Would professional counselling be an option to help you get over it.

I think time does heal but this will really have cut you deep and to speed up that process counselling might help.

catspyjamas123 Fri 19-Jun-20 08:19:52

Counselling? What a joke. It doesn’t change anything, just rakes it all up again and makes you feel worse. The counsellor would also get a pretty sum out of the OP. It’s not counselling that’s needed but a change in the law.

Britain’s 50:50 divorce system is not fit for the modern age. It is designed for a time where the spouse who raised children could not work and so had to be utterly dependent. The family courts insist on “working with a broad brush” so they won’t look at the details of the case. Legal costs are so high that going all the way to court is usually out of the question and people have to strike a deal via solicitors or mediators. It is not justice.

Just take the case of Adele. She earned multi-millions through her musical genius. Her ex-husband, though clever, did not have this talent and did not make the money. When they divorced he got a vast sum. This is wrong. Luckily she had so much money she could afford to lose some. But for a normal couple with kids it might mean the children losing their home just so their dad can go off with mum’s life savings and abandon them. Maybe he will also be able to take the money gran and grandad left them. It is despicable.

HollyBollyBooBoo Fri 19-Jun-20 09:28:33

@catspyjamas123 I'm sorry if that's your experience of counselling, it's definitely not mine.

bipra21 Fri 19-Jun-20 19:16:01

I had counseling when my mum died and my daughter left for uni and I was in this destructive relationship. It did nothing, I just cried the whole time so I didn't go back. I can't see as this would help.
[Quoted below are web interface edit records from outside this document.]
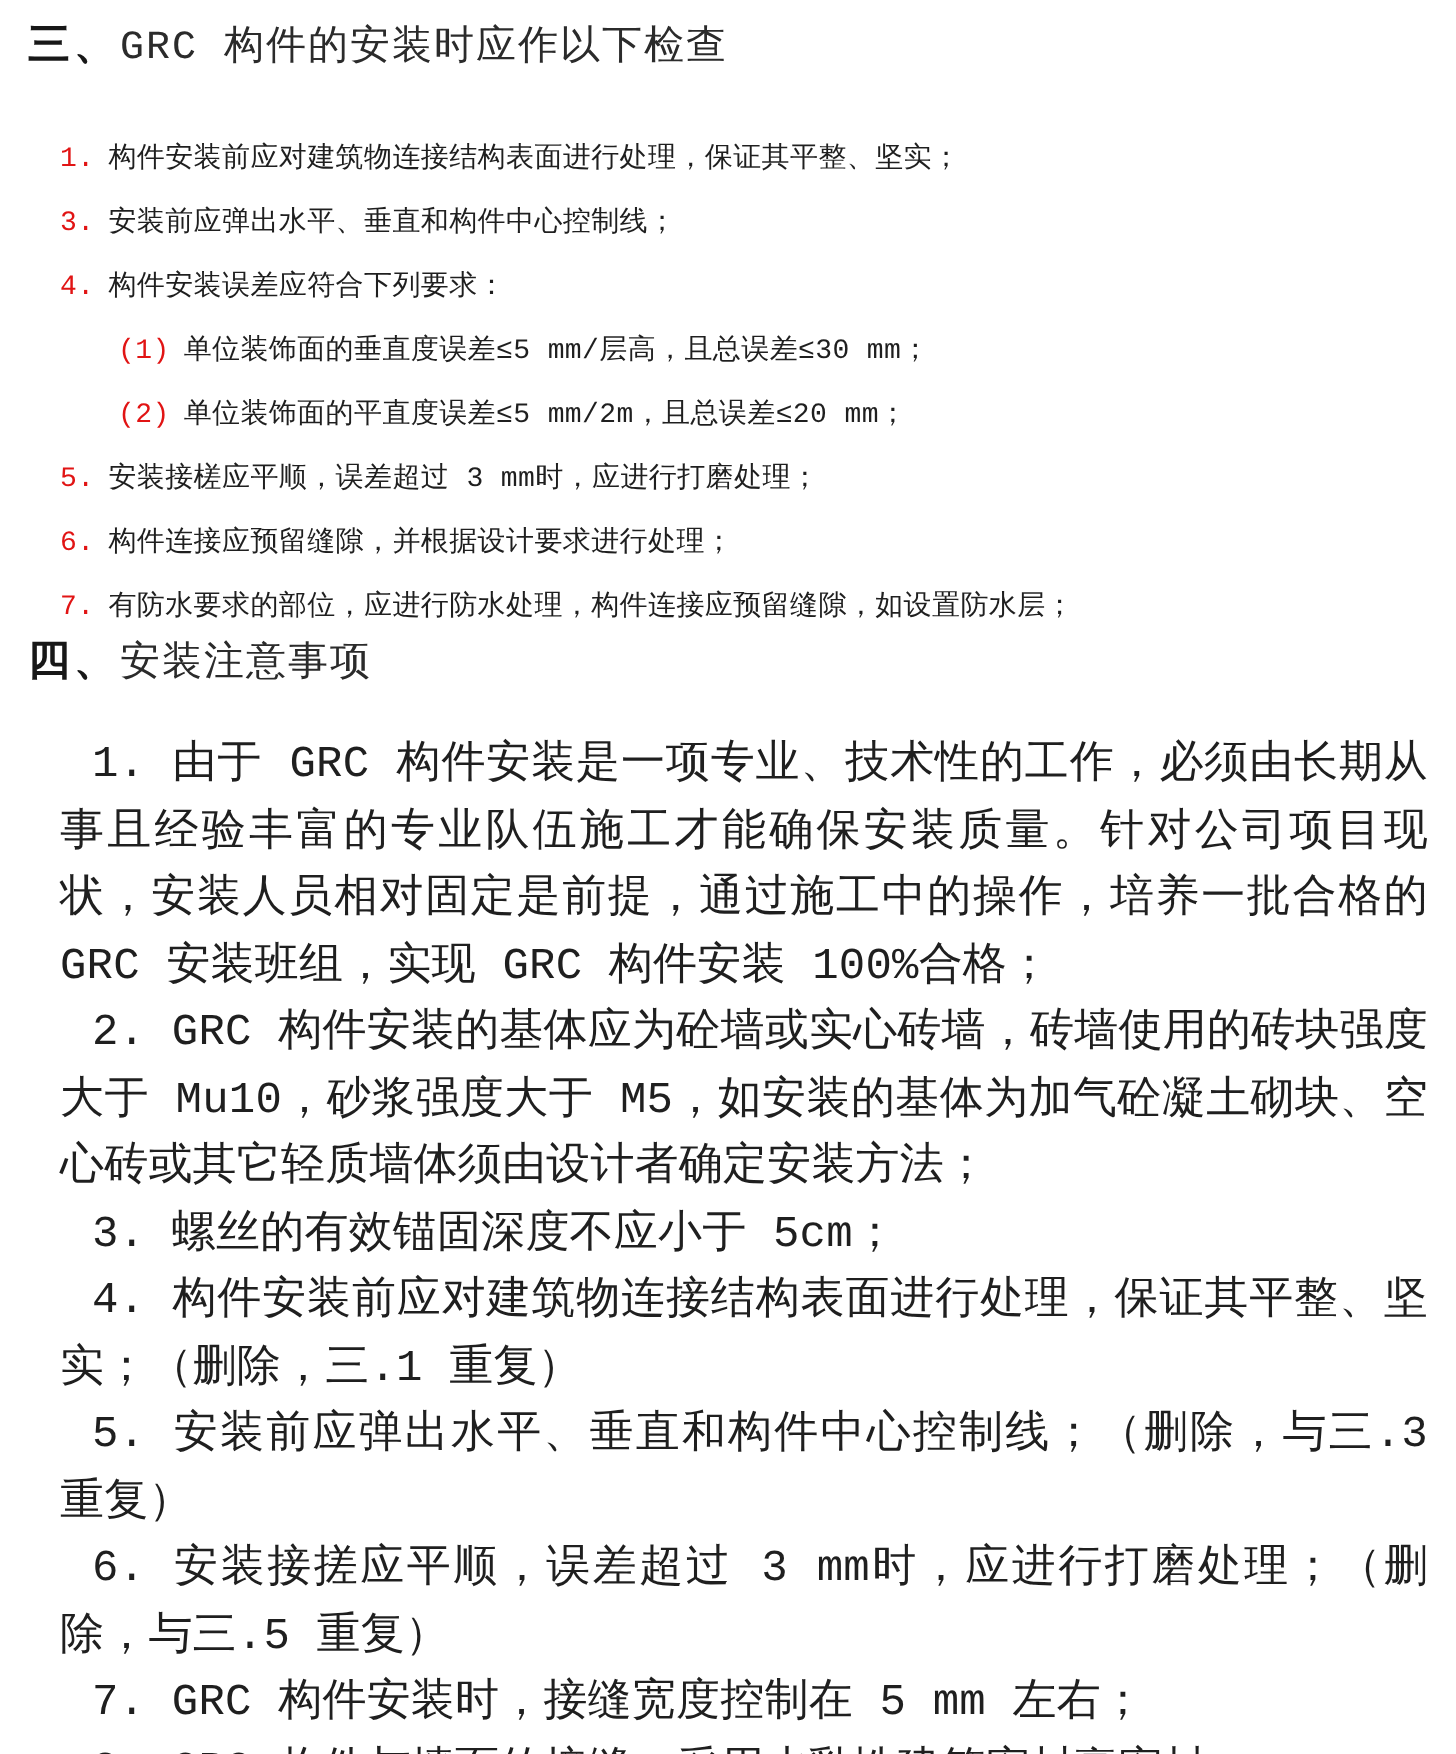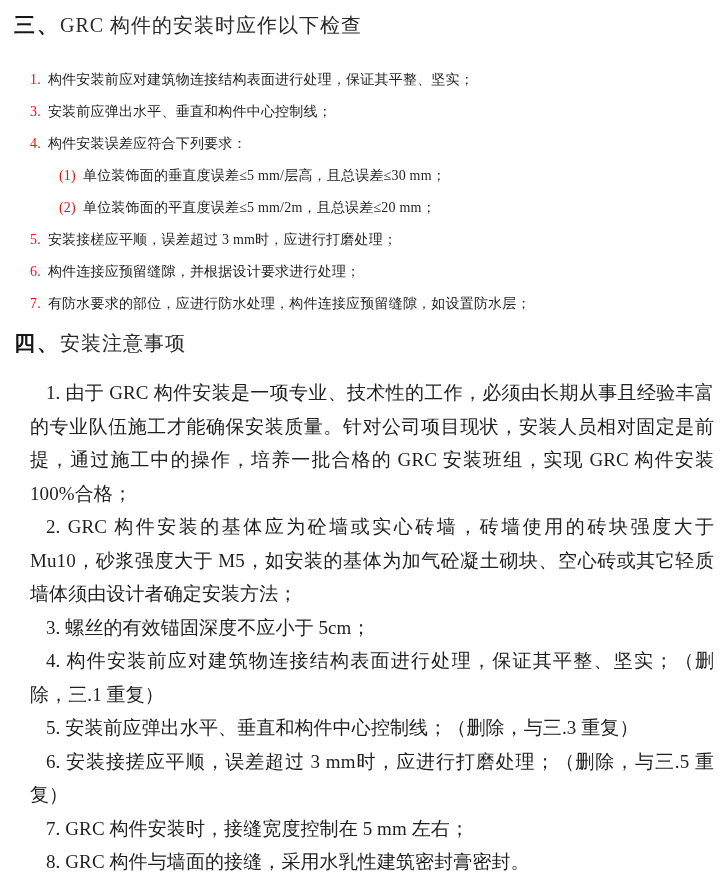--- a/index.html
+++ b/index.html
@@ -21,6 +21,7 @@
     background: var(--bg);
     overflow: hidden;
     padding: 12px 14px 0 14px;
+    font-family: Liberation Mono, monospace;
   }
   .sec-h {
     font-size: 20px;

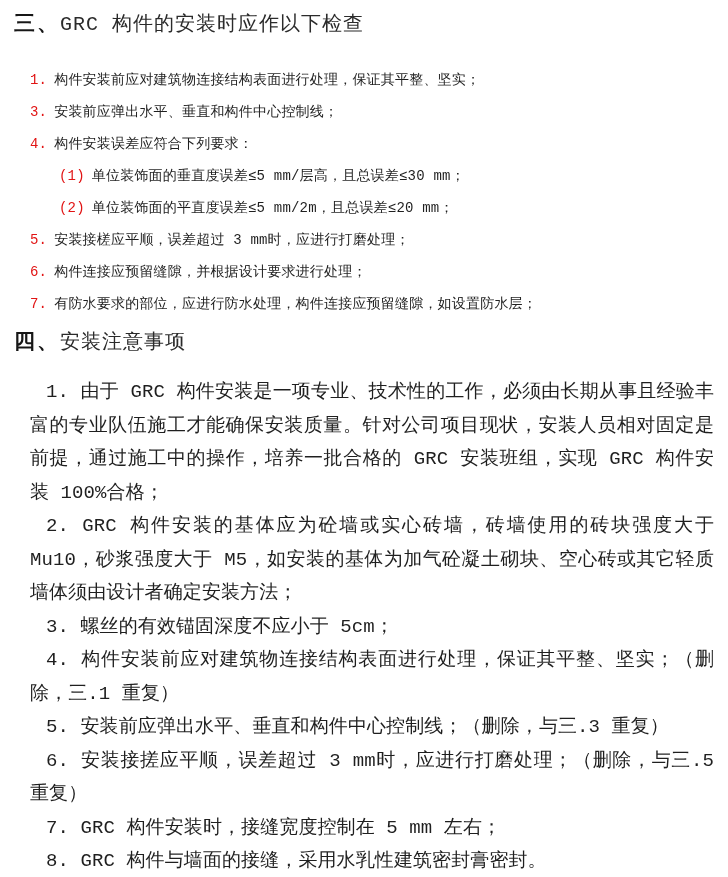--- a/index.html
+++ b/index.html
@@ -55,7 +55,7 @@
     margin-right: 7px;
   }
   
-  .sec-h.second { margin-top: 10px; }
+  .sec-h.second { }
   
   .s4-list { margin-top: 20px; margin-left: 16px; width: 684px; }
   .s4-p {

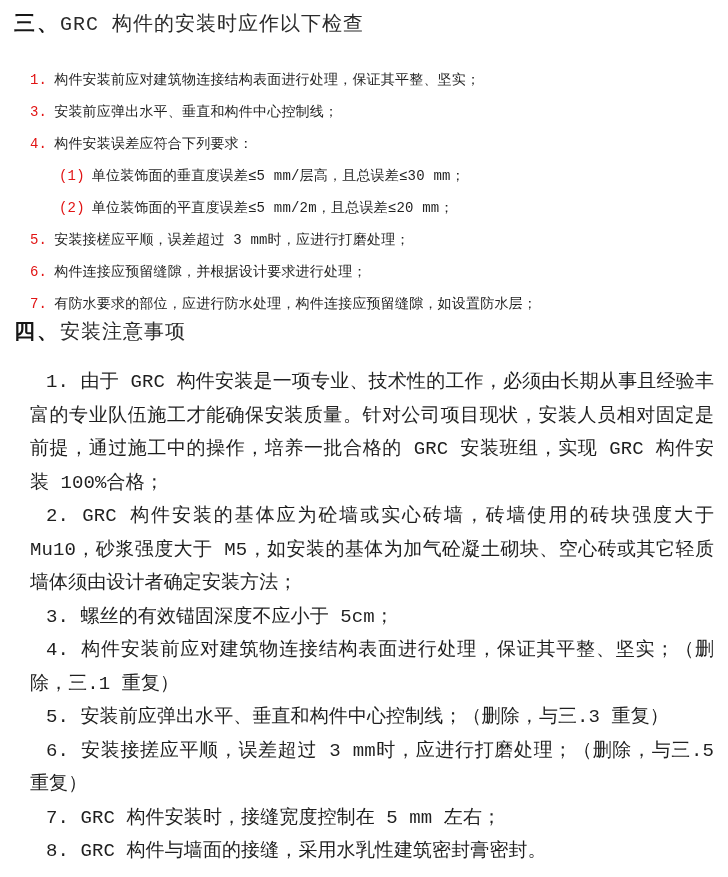--- a/index.html
+++ b/index.html
@@ -59,7 +59,7 @@
   
   .s4-list { margin-top: 20px; margin-left: 16px; width: 684px; }
   .s4-p {
-    font-size: 19px;
+    font-size: 22px;
     line-height: 33.5px;
     text-align: justify;
     text-indent: 16px;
Thank you for the suggestion though.
I'm just so bitter he's been able to get away with this, he's got a really shot hot solicitor known in the trade as a Rottweiler, he's even refusing to pay the court costs he'd been told he has to pay and he'll get away with that.
My daughter still has a relationship with him that's her choice but he doesn't deserve her you know.
I'm thinking of setting up a fb page for women who have been used as beards, there's no support in the UK.
So I've been shafted, I've he lived a lie for 25 years and then he's taken my inheritance and I've not touched his pension cos he begged me not to..I feel so stupid, I really do.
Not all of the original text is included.